• PROVIDED MATERIAL:
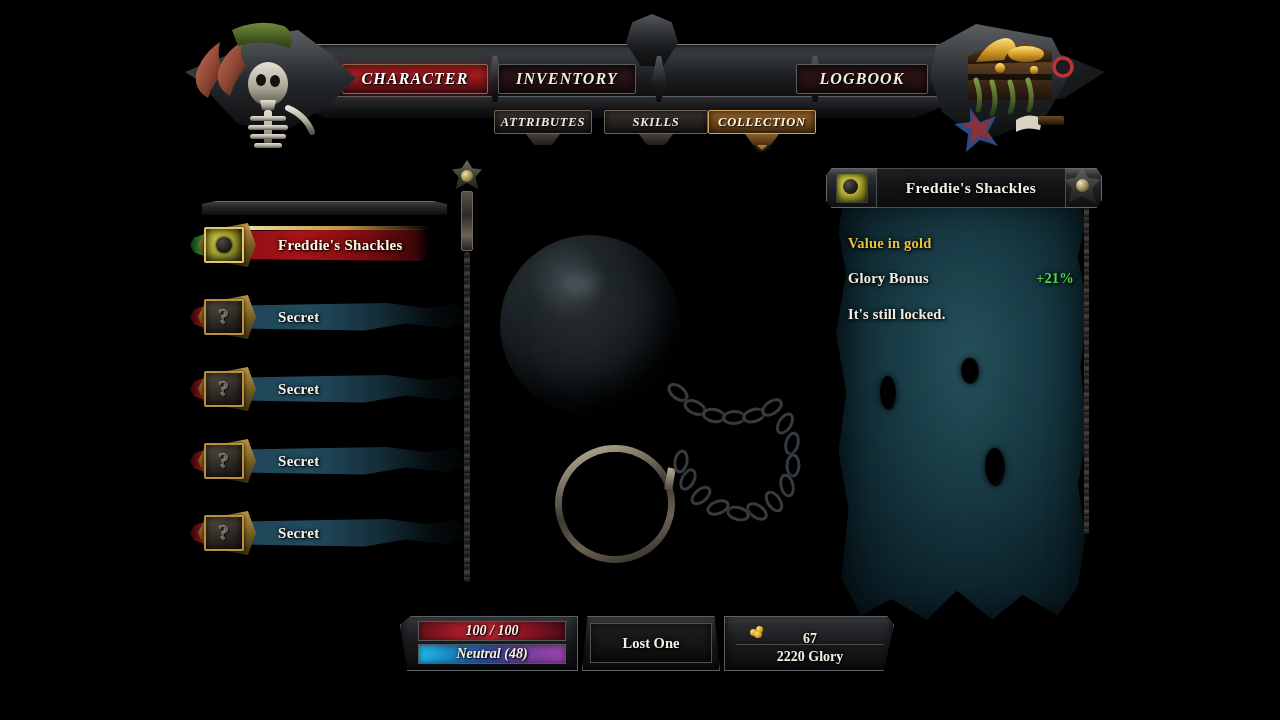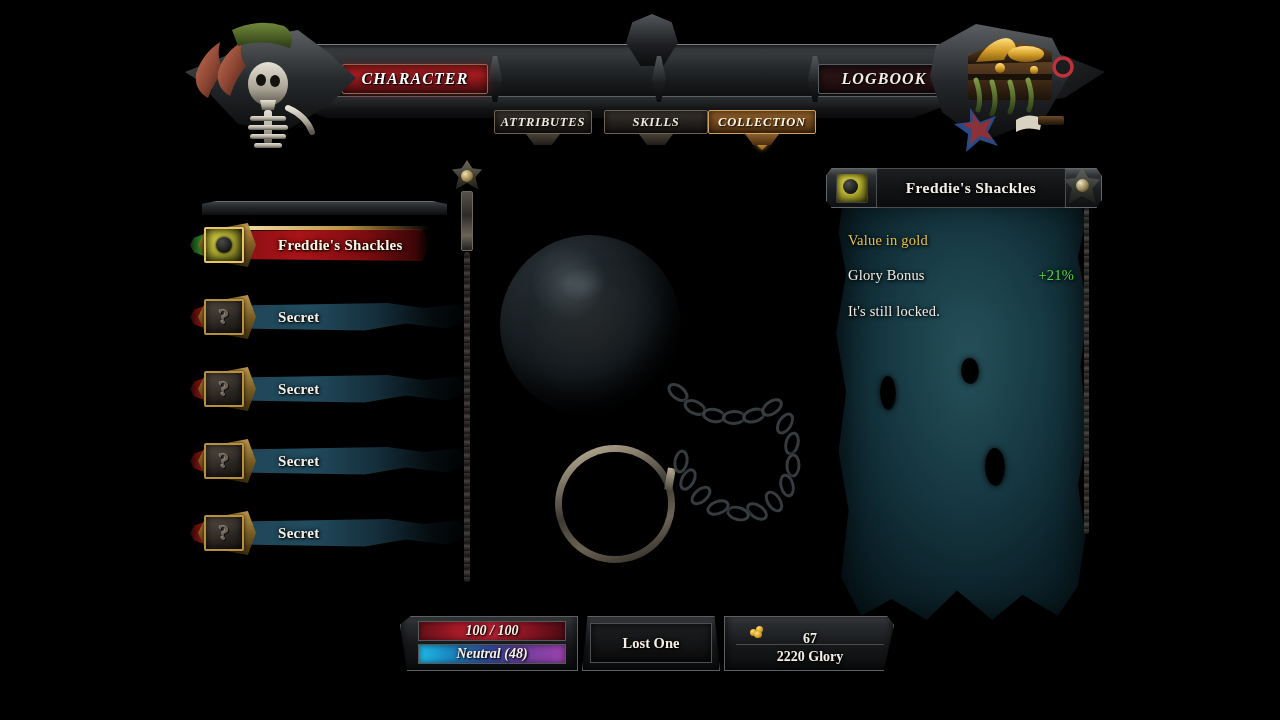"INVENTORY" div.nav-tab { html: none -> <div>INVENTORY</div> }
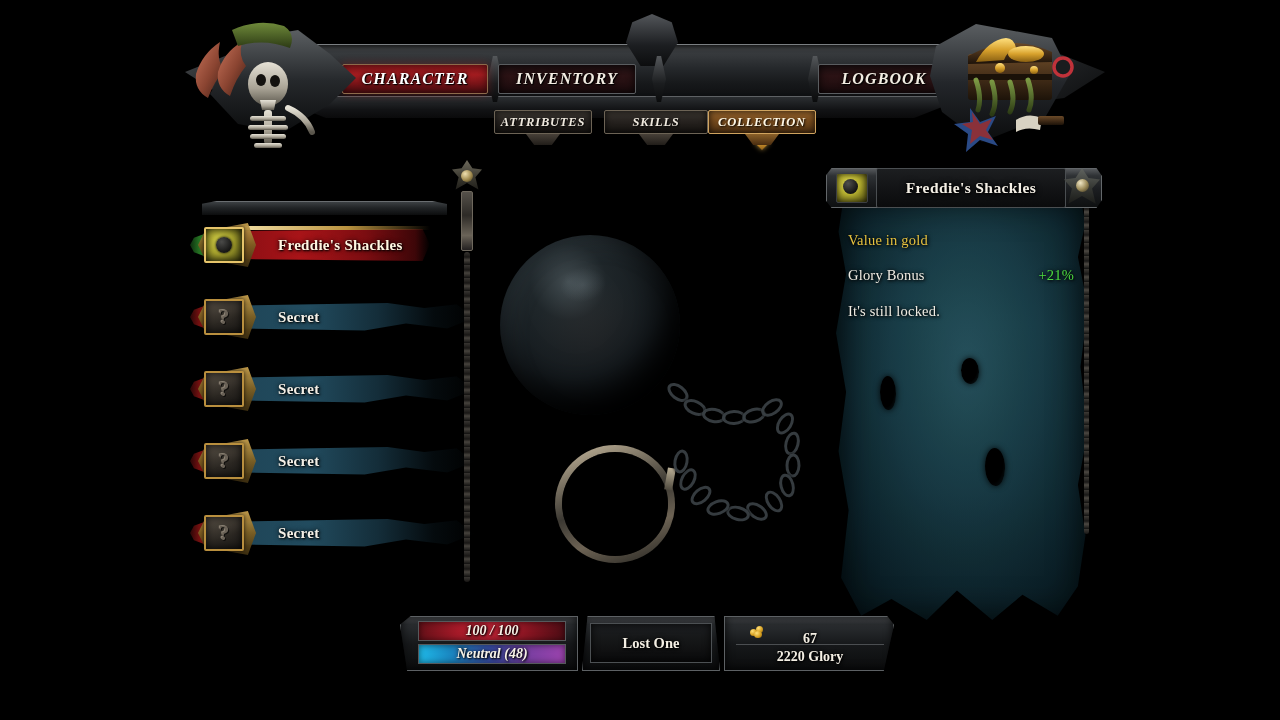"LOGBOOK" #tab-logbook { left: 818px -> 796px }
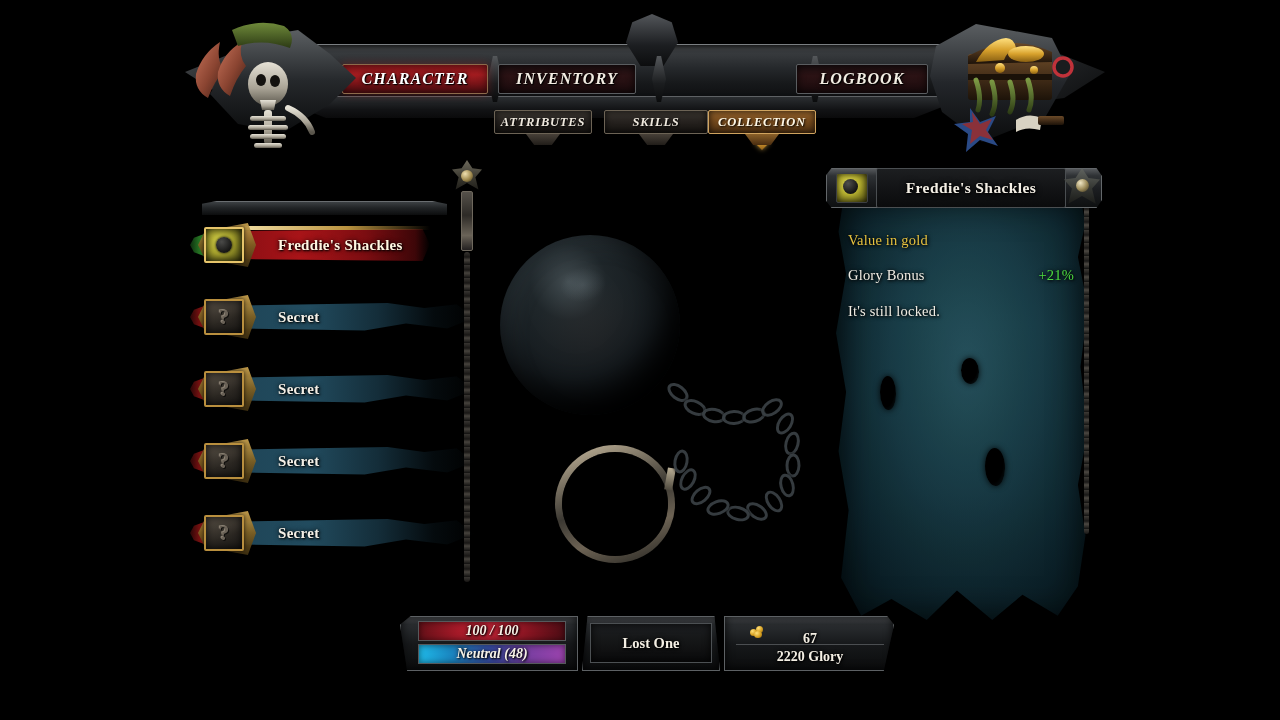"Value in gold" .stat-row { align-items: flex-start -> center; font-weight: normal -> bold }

==

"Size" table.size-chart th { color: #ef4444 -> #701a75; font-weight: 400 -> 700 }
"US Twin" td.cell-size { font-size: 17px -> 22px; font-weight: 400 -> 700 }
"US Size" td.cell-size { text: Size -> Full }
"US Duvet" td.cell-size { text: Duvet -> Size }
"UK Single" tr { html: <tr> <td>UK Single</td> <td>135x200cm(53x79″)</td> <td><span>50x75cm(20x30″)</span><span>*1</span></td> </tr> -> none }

• TASK TO CARRY OUT: Retype word for word everything in the listing above from the line that holds "text: Duvet ->" down to the line that holds "html: <tr> <td>UK". Keep both end lines and leave out the rest.

• SOLVED PROBLEM:
"US Duvet" td.cell-size { text: Duvet -> Size }
"UK Single" tr { html: <tr> <td>UK Single</td> <td>135x200cm(53x79″)</td> <td><span>50x75cm(20x30″)</span><span>*1</span></td> </tr> -> none }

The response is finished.